And here in Britain, there are not only signs of a similar culture of impunity beginning to take hold – from the general presumption that there will be no prosecutions over illegal overspending during the EU referendum campaign, to the continuing non-publication of the Commons Security Committee’s report on Russian interference in British elections – but, perhaps even more seriously, an increasing use of the same rhetoric which suggests that a single electoral victory, however narrow, is enough effectively to place the winner above the law. As it happens, neither Donald Trump nor Boris Johnson enjoyed the support of a majority of voters, in the elections that made them heads of government.

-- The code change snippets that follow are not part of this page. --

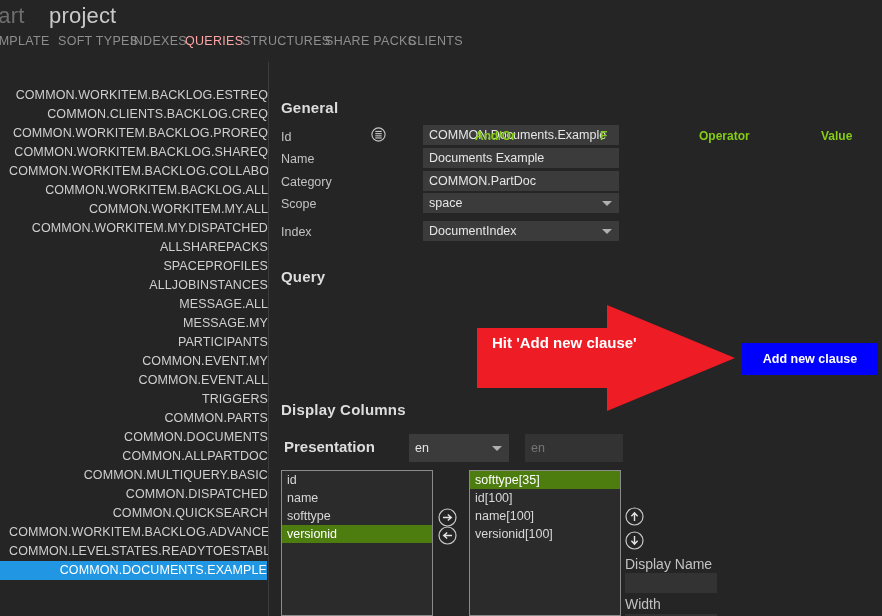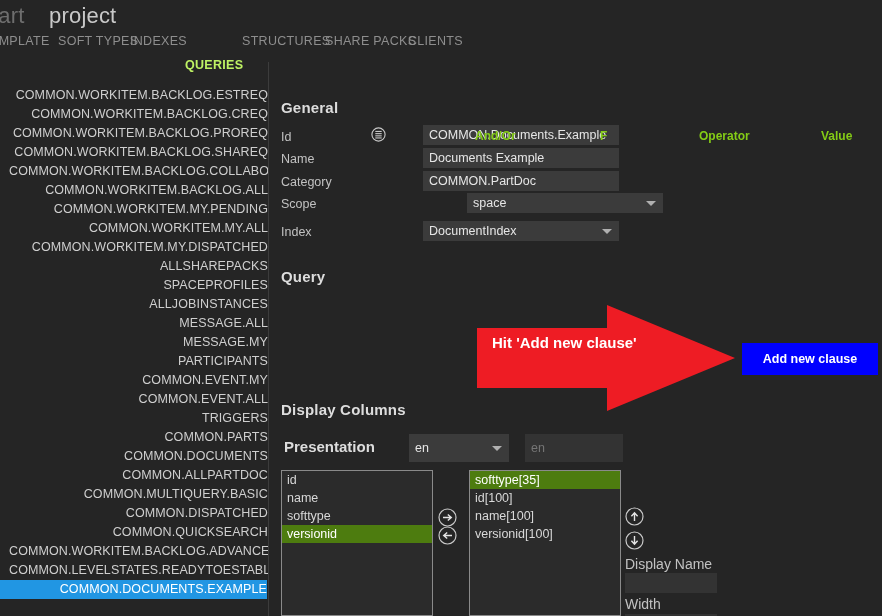--- a/index.html
+++ b/index.html
@@ -33,21 +33,21 @@
 
   
   #navbar {
     position: absolute; left: 0; top: 34px; width: 882px; height: 22px;
   }
   .nav-item {
     position: absolute; top: 0;
     font-size: 12.5px; letter-spacing: 0.3px;
     color: #8e8e8e; white-space: nowrap; cursor: pointer;
   }
-  .nav-item.active { color: #bef264; font-weight: bold; margin-top: 24px; }
+  .nav-item.active { color: #fca5a5; font-weight: normal; }
 
   
   #sidebar {
     position: absolute; left: 0; top: 86px; width: 268px; height: 530px;
     overflow: hidden;
     text-align: right;
   }
   .side-item {
     height: 19px; line-height: 19px;
     padding-left: 9px;
@@ -191,26 +191,25 @@
       <div class="nav-item" style="left: 58px;">SOFT TYPES</div>
       <div class="nav-item" style="left: 130px;">INDEXES</div>
       <div class="nav-item active" style="left: 185px;">QUERIES</div>
       <div class="nav-item" style="left: 242px;">STRUCTURES</div>
       <div class="nav-item" style="left: 325px;">SHARE PACKS</div>
       <div class="nav-item" style="left: 408px;">CLIENTS</div>
     </div>
 
   <div id="sidebar">
       <div class="side-item">COMMON.WORKITEM.BACKLOG.ESTREQ</div>
-      <div class="side-item">COMMON.WORKITEM.BACKLOG.CREQ</div>
+      <div class="side-item">COMMON.CLIENTS.BACKLOG.CREQ</div>
       <div class="side-item">COMMON.WORKITEM.BACKLOG.PROREQ</div>
       <div class="side-item">COMMON.WORKITEM.BACKLOG.SHAREQ</div>
       <div class="side-item">COMMON.WORKITEM.BACKLOG.COLLABORATI</div>
       <div class="side-item">COMMON.WORKITEM.BACKLOG.ALL</div>
-      <div class="side-item">COMMON.WORKITEM.MY.PENDING</div>
       <div class="side-item">COMMON.WORKITEM.MY.ALL</div>
       <div class="side-item">COMMON.WORKITEM.MY.DISPATCHED</div>
       <div class="side-item">ALLSHAREPACKS</div>
       <div class="side-item">SPACEPROFILES</div>
       <div class="side-item">ALLJOBINSTANCES</div>
       <div class="side-item">MESSAGE.ALL</div>
       <div class="side-item">MESSAGE.MY</div>
       <div class="side-item">PARTICIPANTS</div>
       <div class="side-item">COMMON.EVENT.MY</div>
       <div class="side-item">COMMON.EVENT.ALL</div>
@@ -234,21 +233,21 @@
     <div class="field-label" style="left:12px; top:44px;">Id</div>
     <input class="field-input" style="left: 154px; top: 39px; width: 196px;" readonly="" value="COMMON.Documents.Example">
 
     <div class="field-label" style="left:12px; top:66px;">Name</div>
     <input class="field-input" style="left: 154px; top: 62px; width: 196px;" readonly="" value="Documents Example">
 
     <div class="field-label" style="left:12px; top:89px;">Category</div>
     <input class="field-input" style="left: 154px; top: 85px; width: 196px;" readonly="" value="COMMON.PartDoc">
 
     <div class="field-label" style="left:12px; top:111px;">Scope</div>
-    <div class="field-select" style="left:154px; top:107px; width:196px;margin-left:44px;">
+    <div class="field-select" style="left:154px; top:107px; width:196px;">
       <span>space</span>
       <span class="caret"></span>
     </div>
 
     <div class="field-label" style="left:12px; top:139px;">Index</div>
     <div class="field-select" style="left:154px; top:135px; width:196px;">
       <span>DocumentIndex</span>
       <span class="caret"></span>
     </div>
 

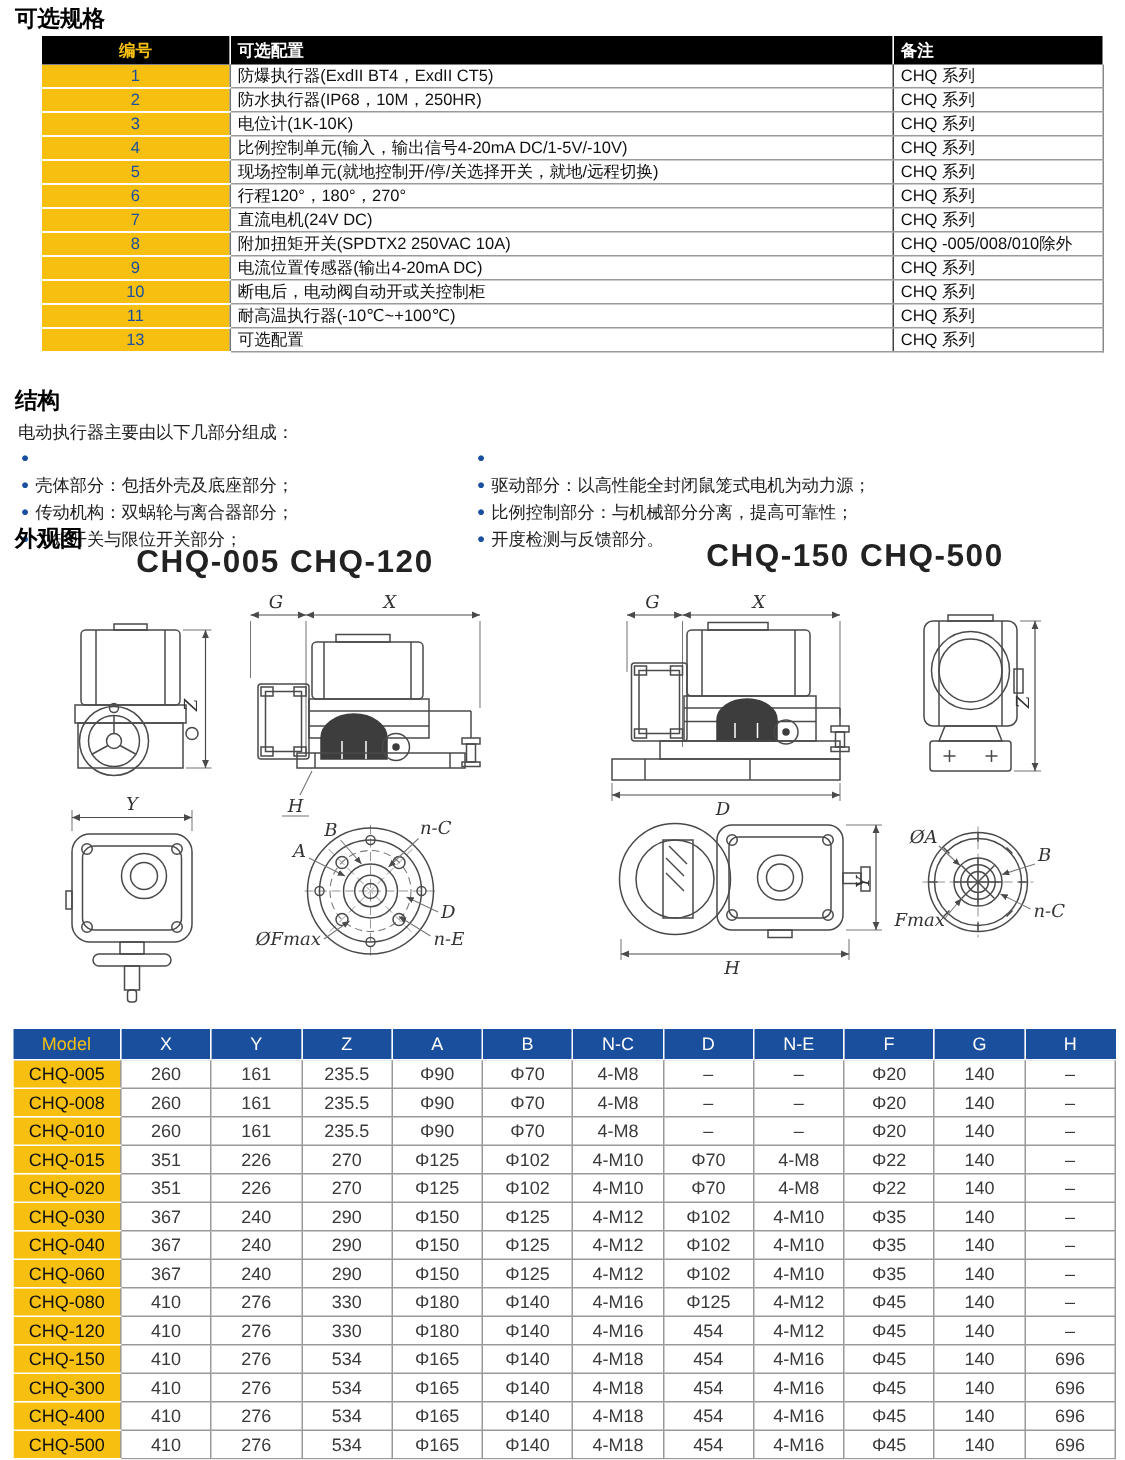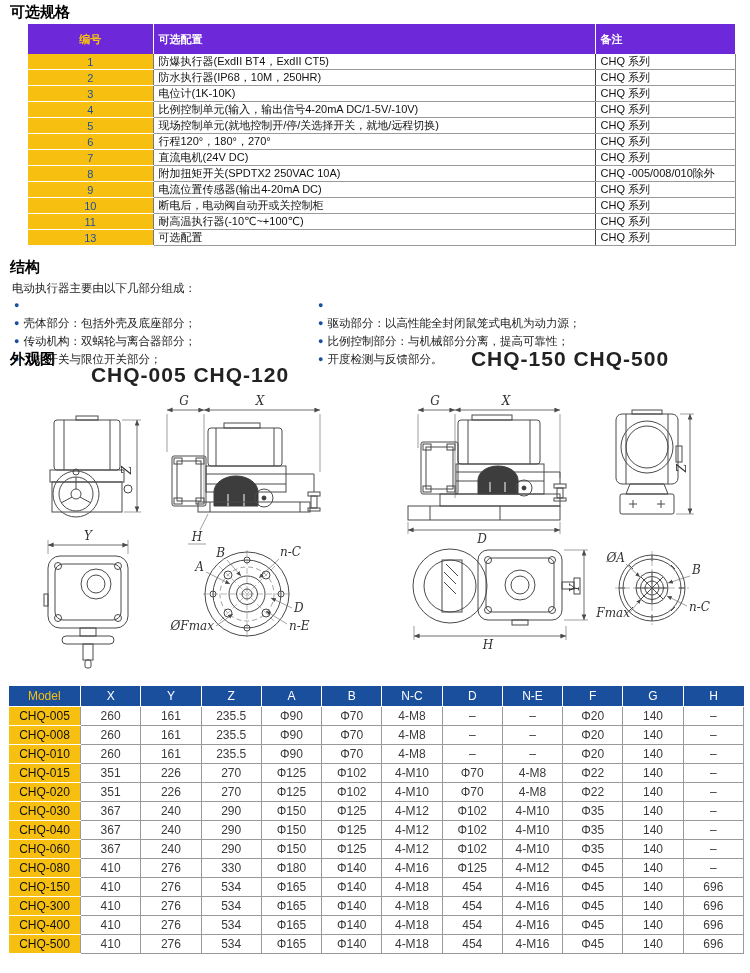--- a/index.html
+++ b/index.html
@@ -2,21 +2,21 @@
 <html><head>
 <meta charset="utf-8">
 <style>
   html,body{margin:0;padding:0;background:#fff;}
   .page{position:relative;width:750px;height:973px;background:#fff;overflow:hidden;
         font-family:"Liberation Sans","DejaVu Sans",sans-serif;}
   .h1{position:absolute;font-size:15px;font-weight:bold;color:#000;}
 
   
   .spec-table{position:absolute;left:28px;top:24px;width:707px;border-collapse:collapse;table-layout:fixed;}
-  .spec-table th{background:#6d28d9;font-size:11px;font-weight:bold;height:30px;padding:0 5px;
+  .spec-table th{background:#000000;font-size:11px;font-weight:bold;height:19px;padding:0 5px;
                  border-left:1px solid #fff;text-align:left;}
   .spec-table th:first-child{border-left:none;text-align:center;color:#f7c011;}
   .spec-table th.wt{color:#fff;margin-left:11px;}
   .spec-table td{font-size:11px;height:15px;padding:0 5px;white-space:nowrap;overflow:hidden;}
   .spec-table td.c1{background:#f7c011;color:#1a4f9d;text-align:center;border-bottom:1px solid #fff;}
   .spec-table td.c2{border-bottom:1px solid #9a9a9a;border-left:1px solid #777;color:#111;}
   .spec-table td.c3{border-bottom:1px solid #9a9a9a;border-left:1px solid #444;border-right:1px solid #888;color:#111;}
 
   
   .intro{position:absolute;font-size:11.5px;color:#222;}
@@ -168,21 +168,21 @@
       <span>比例控制部分：与机械部分分离，提高可靠性；</span>
     </li>
       <li>
       <span class="dot">●</span>
       <span>开度检测与反馈部分。</span>
     </li>
     </ul>
 
   <div class="h1" style="left:10px;top:350px;">外观图</div>
   <div class="model-title" style="left:60px;top:363px;width:260px;">CHQ-005 CHQ-120</div>
-  <div class="model-title" style="left:440px;top:347px;width:260px;">CHQ-150  CHQ-500</div>
+  <div class="model-title" style="left:440px;top:359px;width:260px;">CHQ-150  CHQ-500</div>
 
   <svg class="drawings" width="750" height="292" viewBox="0 0 750 292">
     <defs>
       <marker id="ar" viewBox="0 0 8 8" refX="7" refY="3" markerWidth="8" markerHeight="8" orient="auto-start-reverse">
         <path d="M0,0 L7,3 L0,6 Z" fill="#4a4a4a"></path>
       </marker>
     </defs>
 
     <g>
       <rect class="ln" x="54" y="30" width="66" height="50" rx="3"></rect>
@@ -570,20 +570,34 @@
         <td>Φ180</td>
         <td>Φ140</td>
         <td>4-M16</td>
         <td>Φ125</td>
         <td>4-M12</td>
         <td>Φ45</td>
         <td>140</td>
         <td>–</td>
       </tr>
         <tr>
+        <td>CHQ-120</td>
+        <td>410</td>
+        <td>276</td>
+        <td>330</td>
+        <td>Φ180</td>
+        <td>Φ140</td>
+        <td>4-M16</td>
+        <td>454</td>
+        <td>4-M12</td>
+        <td>Φ45</td>
+        <td>140</td>
+        <td>–</td>
+      </tr>
+        <tr>
         <td>CHQ-150</td>
         <td>410</td>
         <td>276</td>
         <td>534</td>
         <td>Φ165</td>
         <td>Φ140</td>
         <td>4-M18</td>
         <td>454</td>
         <td>4-M16</td>
         <td>Φ45</td>

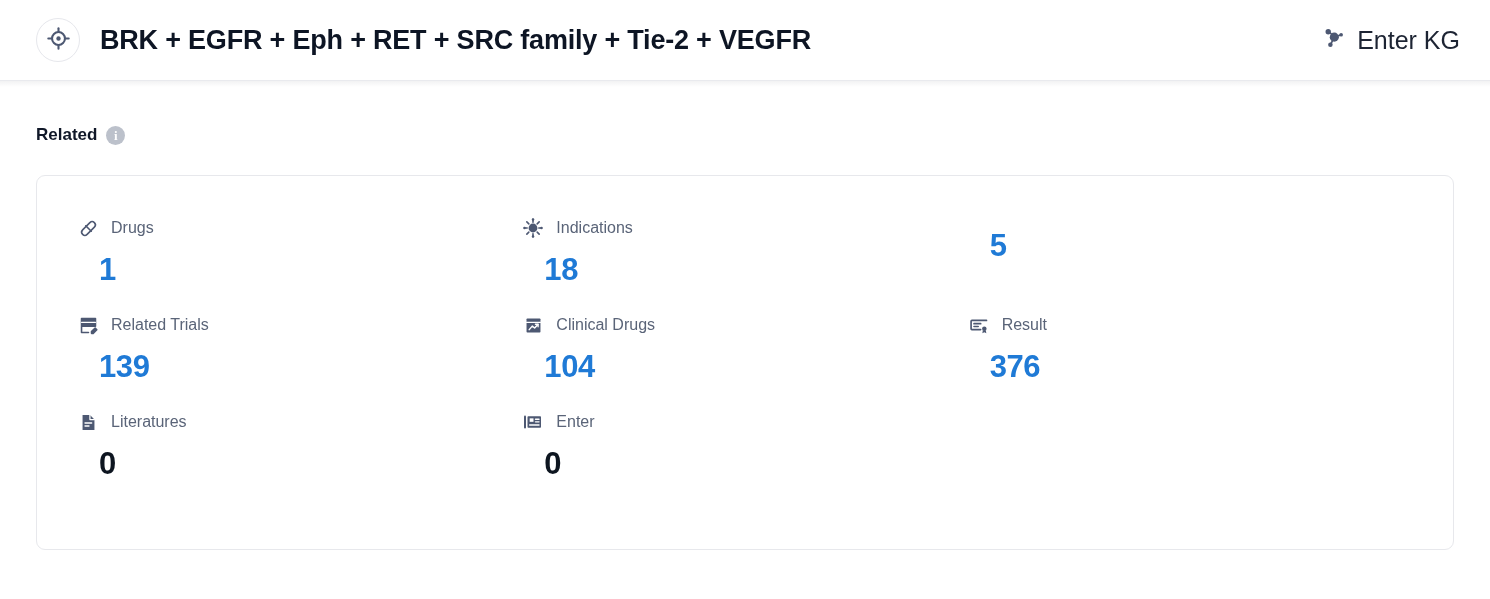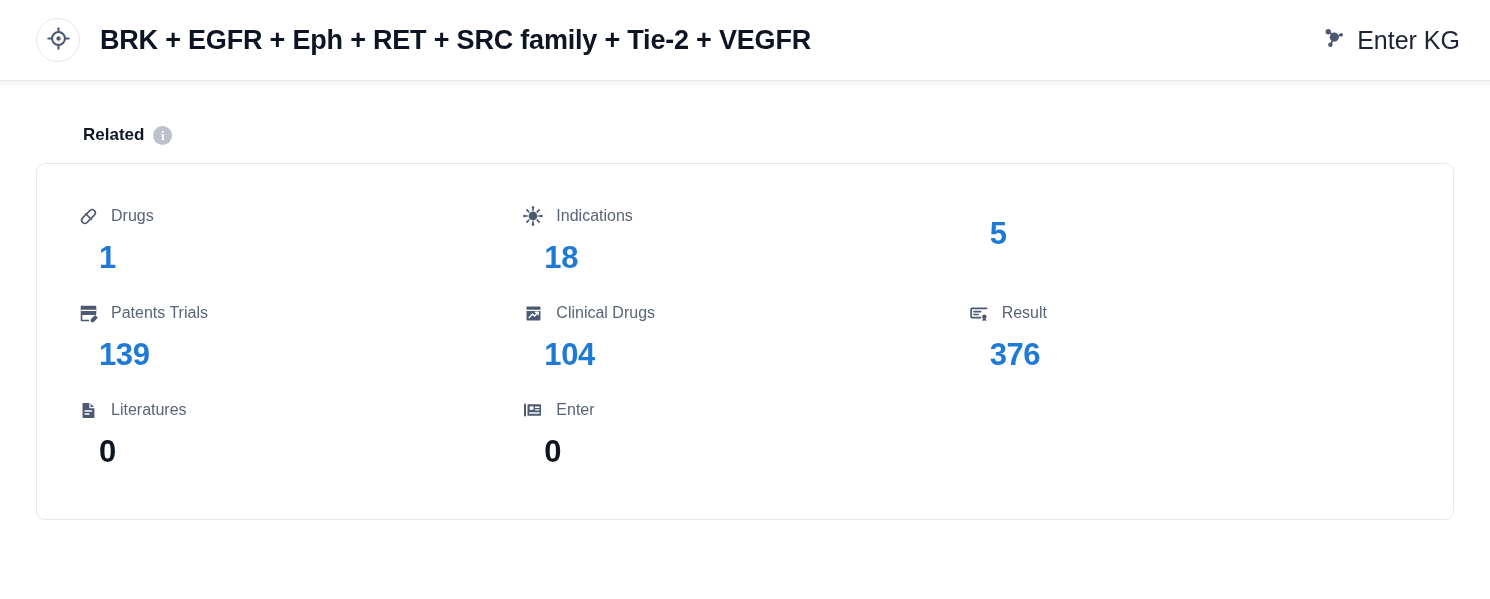--- a/index.html
+++ b/index.html
@@ -85,21 +85,20 @@
     display: flex;
     align-items: center;
     gap: 9px;
     padding-top: 44px;
     padding-bottom: 18px;
   }
   .section-title {
     font-size: 17px;
     font-weight: 700;
     color: #101828;
-    margin-left: 47px;
   }
   .info-dot {
     width: 19px;
     height: 19px;
     border-radius: 50%;
     background: #bcc1cb;
     color: #ffffff;
     font-size: 13px;
     font-weight: 700;
     font-family: "Liberation Serif", serif;
@@ -108,21 +107,22 @@
     justify-content: center;
     line-height: 1;
     cursor: pointer;
     flex: 0 0 auto;
   }
 
   .related-card {
     border: 1px solid #e7e8ec;
     border-radius: 9px;
     background: #ffffff;
-    padding: 30px 40px 34px 40px;
+    padding: 30px 40px 52px 40px;
+    margin-top: 12px;
   }
 
   .stats-grid {
     display: grid;
     grid-template-columns: repeat(3, 1fr);
     row-gap: 0;
     column-gap: 0;
   }
 
   .stat {
@@ -255,21 +255,21 @@
       <div class="stat">
         <div class="stat-head">
           <span class="stat-icon">
             <svg width="19" height="19" viewBox="0 0 24 24" fill="none" stroke="#4d5872" stroke-width="2" stroke-linecap="round" stroke-linejoin="round">
               <path d="M3.2 3.2h17.6v9.6H3.2z" fill="#4d5872"></path>
               <line x1="3.2" y1="8" x2="20.8" y2="8" stroke="#ffffff" stroke-width="1.6"></line>
               <path d="M3.2 13.5v7.3h8.8"></path>
               <path d="M20.4 15.2l2.1 2.1-4.6 4.6h-2.1v-2.1z" fill="#4d5872"></path>
             </svg>
           </span>
-          <span class="stat-label">Patents Trials</span>
+          <span class="stat-label">Related Trials</span>
         </div>
         <div class="stat-value">139</div>
       </div>
 
       <div class="stat">
         <div class="stat-head">
           <span class="stat-icon">
             <svg width="19" height="19" viewBox="0 0 24 24" fill="none" stroke="#4d5872" stroke-width="2" stroke-linecap="round" stroke-linejoin="round">
               <rect x="3.2" y="3.2" width="17.6" height="17.6" rx="1" fill="#4d5872" stroke="none"></rect>
               <line x1="3.2" y1="8" x2="20.8" y2="8" stroke="#ffffff" stroke-width="1.7"></line>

Yet not only are these leaders’ slender victories, won through the vagaries of old-fashioned electoral systems, deemed to put them beyond the law; they are also seen by their supporters as giving them the right to undermine, remove or simply ignore any institutions which seek to balance their power or hold it to account, whether courts and legal systems – openly threatened in the Conservative manifesto – or dissenting legislatures like the Scottish Parliament and Welsh and Northern Irish assemblies.

Now of course, it goes without saying that this approach to government has nothing to do with any fully functioning form of democracy, which depends on the rule of law, on respect for minorities, and on dialogue and negotiation rather than diktat; it more closely resembles authoritarian government by heavily manipulated plebiscite, aptly dismissed even by Margaret Thatcher as “a device of dictators and demagogues”.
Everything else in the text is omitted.